C’est un bois très onéreux, qui
n’est d’ailleurs quasiment plus utilisé sur les guitares fabriquées selon des
méthodes industrielles, et même dans nombre de Custom Shop de grands luthiers.
L’ébénier est un arbre protégé, compte tenu de l’exploitation démesurée que
l’on en a fait, pour fabriquer des meubles, des objets en tous genres. Ceci dit,
il n’est pas impossible à trouver. C’est en tout cas beaucoup plus simple que
l’acajou du Brésil ou du Honduras.
Voici une photo d’une planche
d’ébène :
- L’autre ébène de plus en plus
employé pour fabriquer des touches de guitares arrive d’Indonésie. Ce bois est
nommé Ebène de Macassar, désignant ainsi sa région d’exploitation, sur l’Ile de
Bornéo. Il ne faut pas le confondre avec l’ébène africain, car ses
caractéristiques, esthétiques, mécaniques, sonores, sont assez différentes. Sa
teinte n’est pas du tout la même, mélangeant des lignes noires, avec d’autres
brunes.
L’ébène de Macassar est moins
dense, facile à travailler et très droit de fil ; il jouit d’une plus
grande stabilité sur le manche d’une guitare. Pensez cependant toujours à le
huiler régulièrement, c’est aussi un bois huileux. Il est aussi très agréable
au toucher, quoiqu’un peu différent de l’ébène du Congo. Il sonne un peu moins
haut médiums, un peu plus gras et chaud que le bois de provenance africaine
(grosso modo, du plus haut médium au plus bas médium, vous avez l’ébène
centrafricain, l’ébène indonésien, le pao ferro, le palissandre ; je ne
vous raconte pas tous les palissandres qu’il y a de surcroît). Ce bois procure
donc un son un peu moins tranchant, qu’il est intéressant d’utiliser sur un
manche en érable très ondé par exemple, qui, parce qu’il est ondé, est aussi
plus dense, et va sonner un peu plus haut dans le spectre. Donc, toujours par
un souci de complémentarité sonore, ces deux bois associés donnent un très bon
résultat. De plus, son aspect marbré est tout à fait intéressant pour donner à
votre instrument une apparence originale et élégante. C’est un excellent bois
de lutherie qui a aussi l’intérêt d’être beaucoup moins onéreux que l’ébène
centrafricain (mais à quel prix cependant, puisque les Indonésiens sont en
train de décimer littéralement leurs forêt, les considérant simplement comme
une manne économique). C’est aussi la raison pour laquelle on commence à en
voir un peu partout, à la place de l’ébène noir, notamment en menuiserie, et
même en bijouterie…
Merci de votre lecture, et n'hésitez pas à laisser des commentaires.

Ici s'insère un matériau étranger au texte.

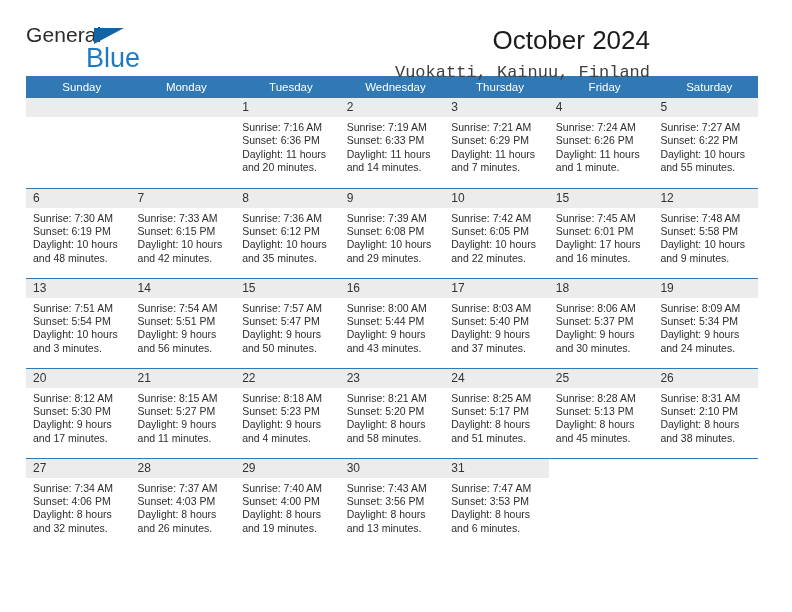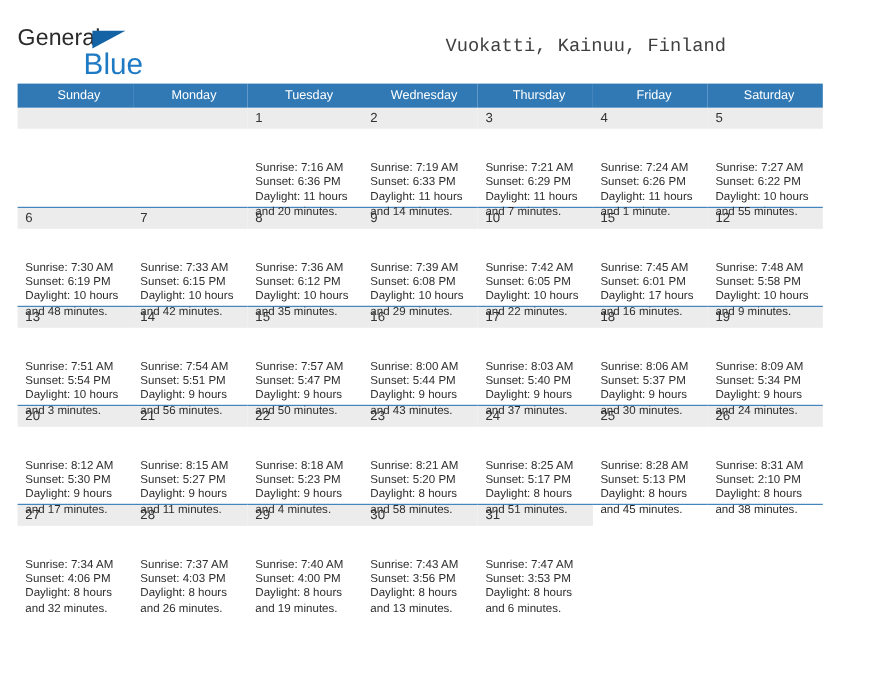--- a/index.html
+++ b/index.html
@@ -12,21 +12,21 @@
     height: 612px;
     font-family: "Liberation Sans", sans-serif;
     color: #222222;
     overflow: hidden;
   }
   .page {
     position: relative;
     width: 676px;
     height: 612px;
     box-sizing: border-box;
-    padding: 0 16px;
+    padding: 0 26px;
   }
 
   
   .header {
     display: flex;
     align-items: flex-start;
     justify-content: space-between;
     height: 70px;
     padding-top: 24px;
     box-sizing: border-box;
@@ -121,41 +121,41 @@
     color: transparent;
   }
   .cell.blank .daynum {
     background: transparent;
   }
   .info {
     padding: 4px 7px 0 7px;
     font-size: 10.5px;
     line-height: 13.4px;
     color: #2d2d2d;
-    margin-top: 25px;
   }
   .info div {
     white-space: nowrap;
   }
   .info .daylight {
     white-space: normal;
   }
 </style>
 </head>
 <body>
 
 <div class="page">
 
   <div class="header">
     <div class="brand">
       <span class="brand-general">General</span>
       <span class="brand-tri"></span>
       <span class="brand-blue">Blue</span>
     </div>
     <div class="title-wrap">
+      <div class="cal-title">October 2024</div>
       <div class="cal-subtitle">Vuokatti, Kainuu, Finland</div>
     </div>
   </div>
 
   <table class="calendar">
     <thead>
       <tr>
         <th>Sunday</th>
         <th>Monday</th>
         <th>Tuesday</th>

Super article. Très instructif. J'ai une guitare avec une touche en ébène de Macassar. La touche est teintée en noire pour donner l'aspect ébène africain. En jouant sur ma guitare assez longtemps 2h environs, je me suis aperçus que la teinte se fixait sur mes doigts. Du coup j'ai la touche qui est plus claire par endroits. Est-ce possible de le teinter ? Ou la teinte s'en ira encore avec le jeu et le temps ? Que dois-je appliquer pour entretenir la touche sans abimer la teinte noire ? Merci.